• [The data]
************

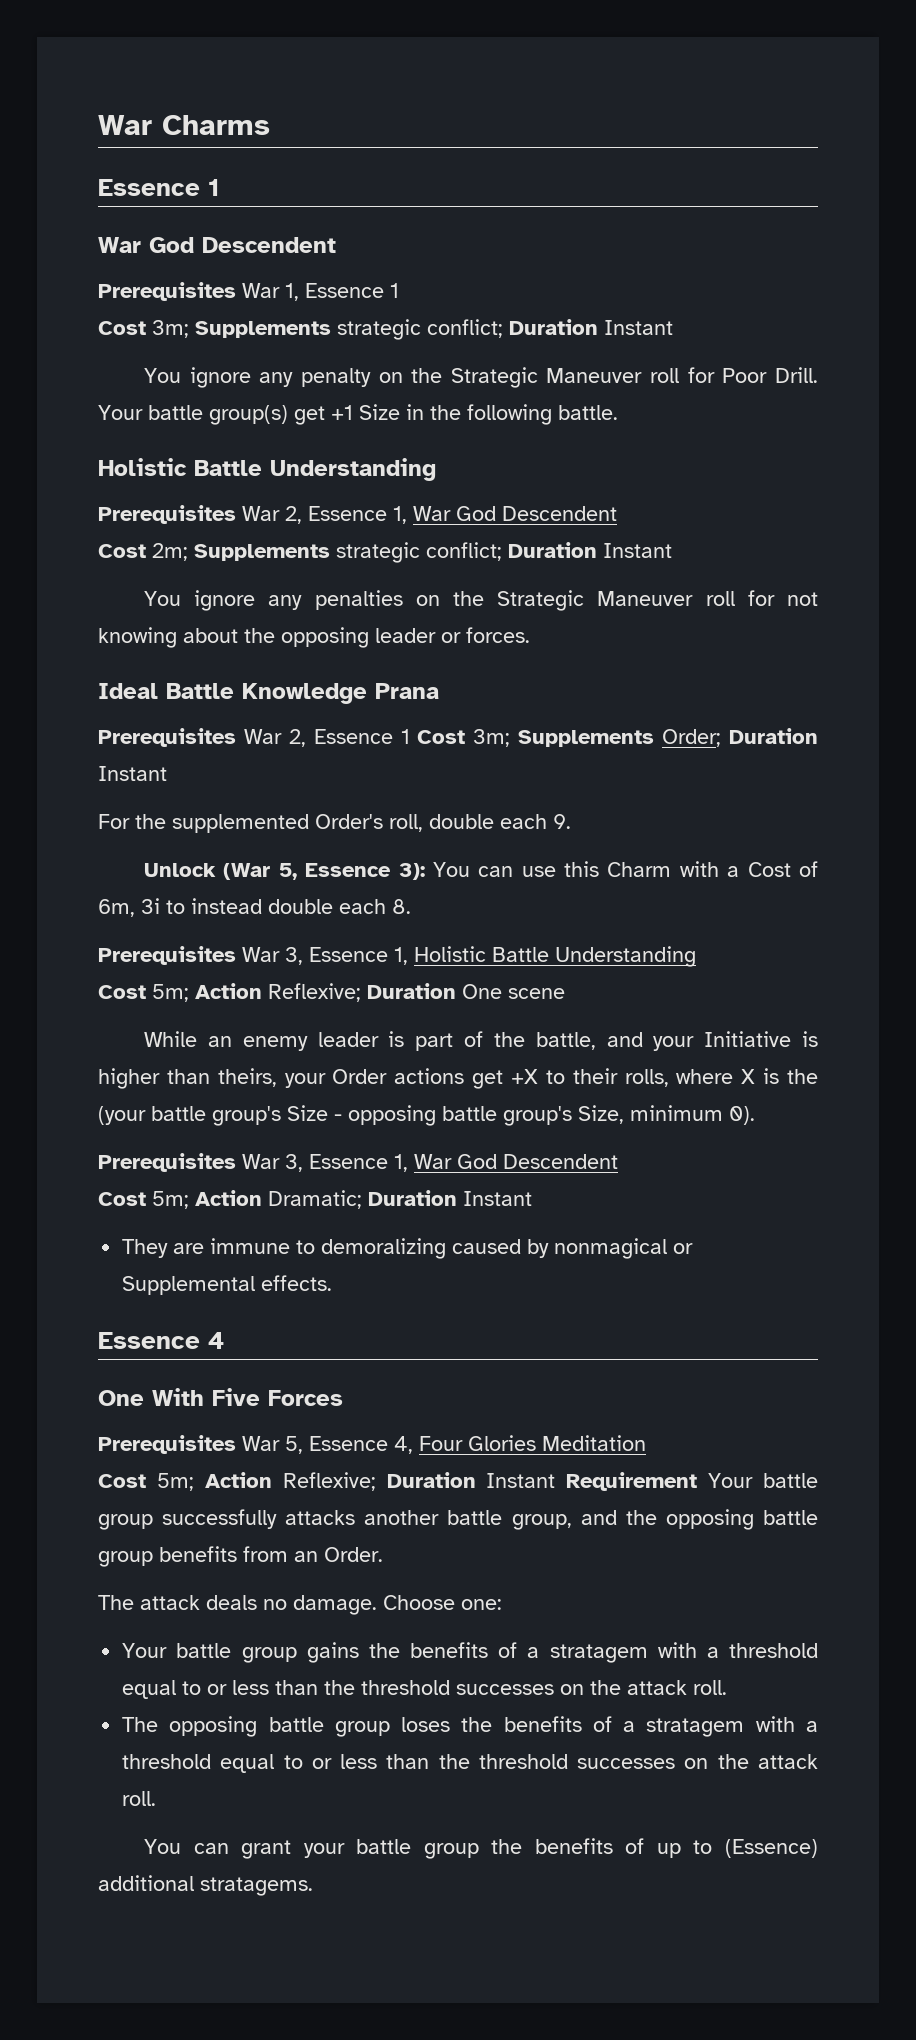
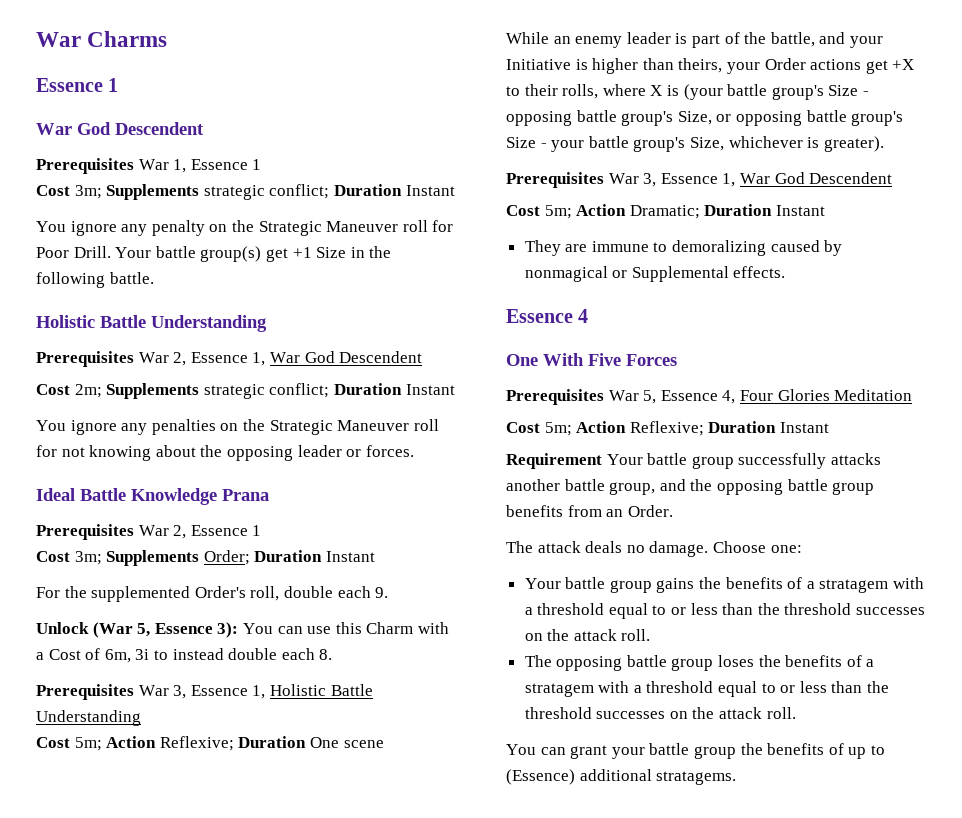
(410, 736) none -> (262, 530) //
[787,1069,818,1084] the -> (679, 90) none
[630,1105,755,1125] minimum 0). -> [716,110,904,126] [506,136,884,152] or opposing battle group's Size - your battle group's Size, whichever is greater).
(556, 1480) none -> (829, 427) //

************

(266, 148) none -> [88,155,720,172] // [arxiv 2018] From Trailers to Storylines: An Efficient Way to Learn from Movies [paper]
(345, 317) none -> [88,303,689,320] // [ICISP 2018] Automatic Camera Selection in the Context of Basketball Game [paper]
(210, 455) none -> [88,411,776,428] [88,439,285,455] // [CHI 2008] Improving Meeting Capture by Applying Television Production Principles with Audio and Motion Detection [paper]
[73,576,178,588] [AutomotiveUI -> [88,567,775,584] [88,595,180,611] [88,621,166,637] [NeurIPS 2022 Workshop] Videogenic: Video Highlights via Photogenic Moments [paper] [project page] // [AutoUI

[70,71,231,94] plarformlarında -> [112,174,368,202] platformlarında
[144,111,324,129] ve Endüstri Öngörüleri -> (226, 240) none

************

• [Your objective] Identify and extract each line of the listing that contains "paper".

• [Solution]
(266, 148) none -> [88,155,720,172] // [arxiv 2018] From Trailers to Storylines: An Efficient Way to Learn from Movies [paper]
(345, 317) none -> [88,303,689,320] // [ICISP 2018] Automatic Camera Selection in the Context of Basketball Game [paper]
(210, 455) none -> [88,411,776,428] [88,439,285,455] // [CHI 2008] Improving Meeting Capture by Applying Television Production Principles with Audio and Motion Detection [paper]
[73,576,178,588] [AutomotiveUI -> [88,567,775,584] [88,595,180,611] [88,621,166,637] [NeurIPS 2022 Workshop] Videogenic: Video Highlights via Photogenic Moments [paper] [project page] // [AutoUI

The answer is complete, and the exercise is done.